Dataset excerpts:
——
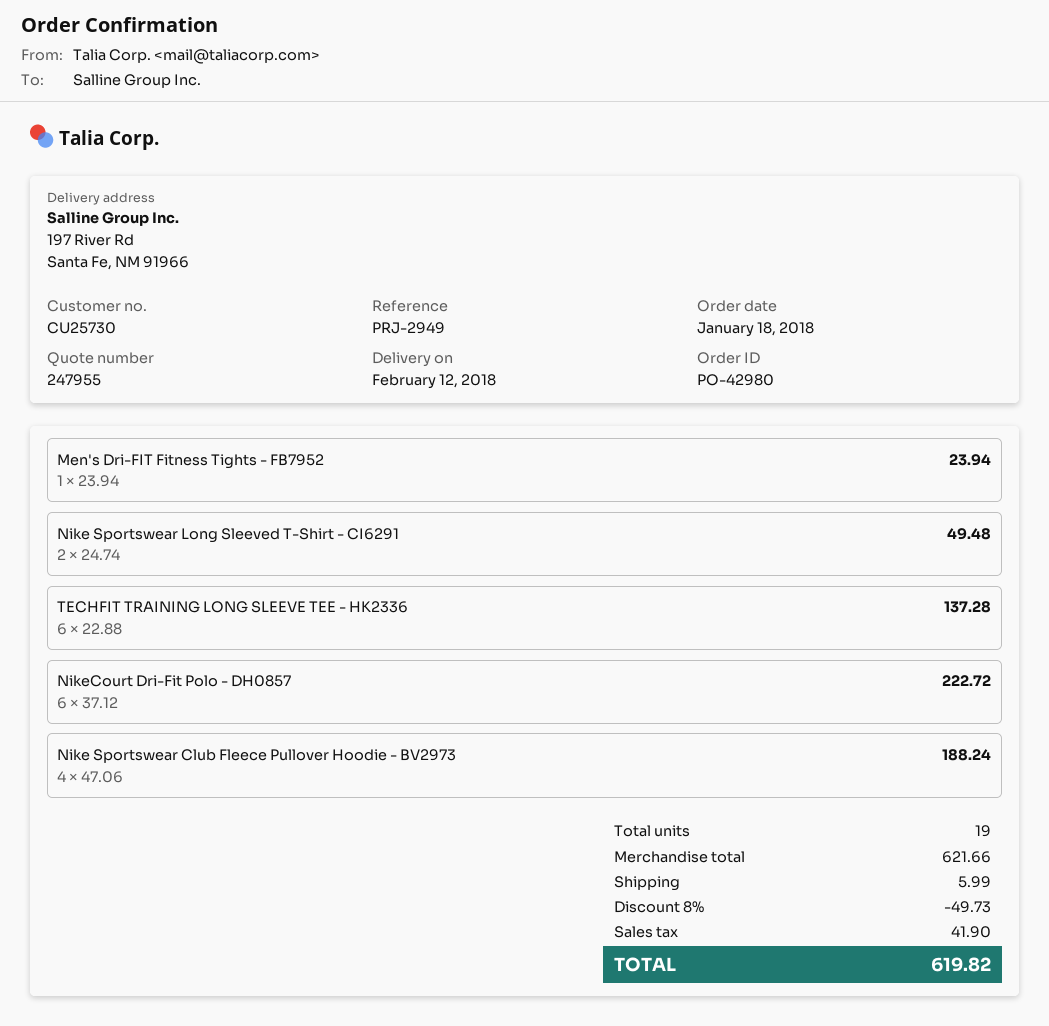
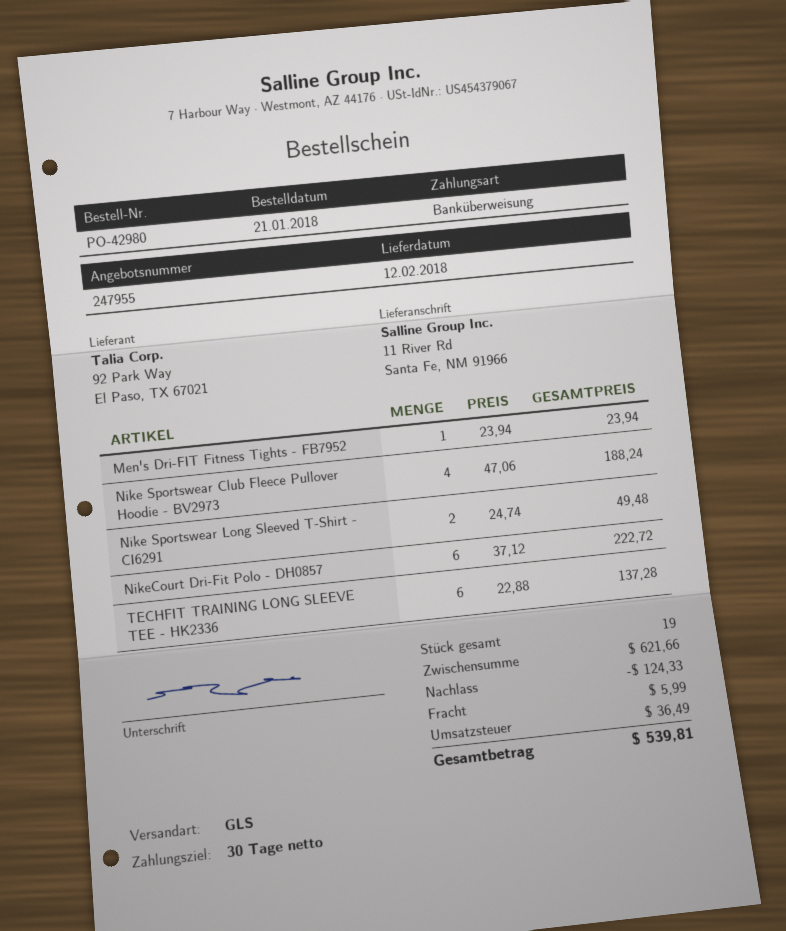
order date: 2018-01-18 -> 2018-01-21
ship to: 197 River Rd, Santa Fe, NM 91966 -> 11 River Rd, Santa Fe, NM 91966
discount: 49.73 -> 124.33
tax: 41.90 -> 36.49
total: 619.82 -> 539.81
——
• [EXERCISE DETAILS]: Transcribe the records above exactly, but only from the line that contains "discount: 49.73 -> 124.33" through their final line, inclusive.

• [ANSWER BELOW]:
discount: 49.73 -> 124.33
tax: 41.90 -> 36.49
total: 619.82 -> 539.81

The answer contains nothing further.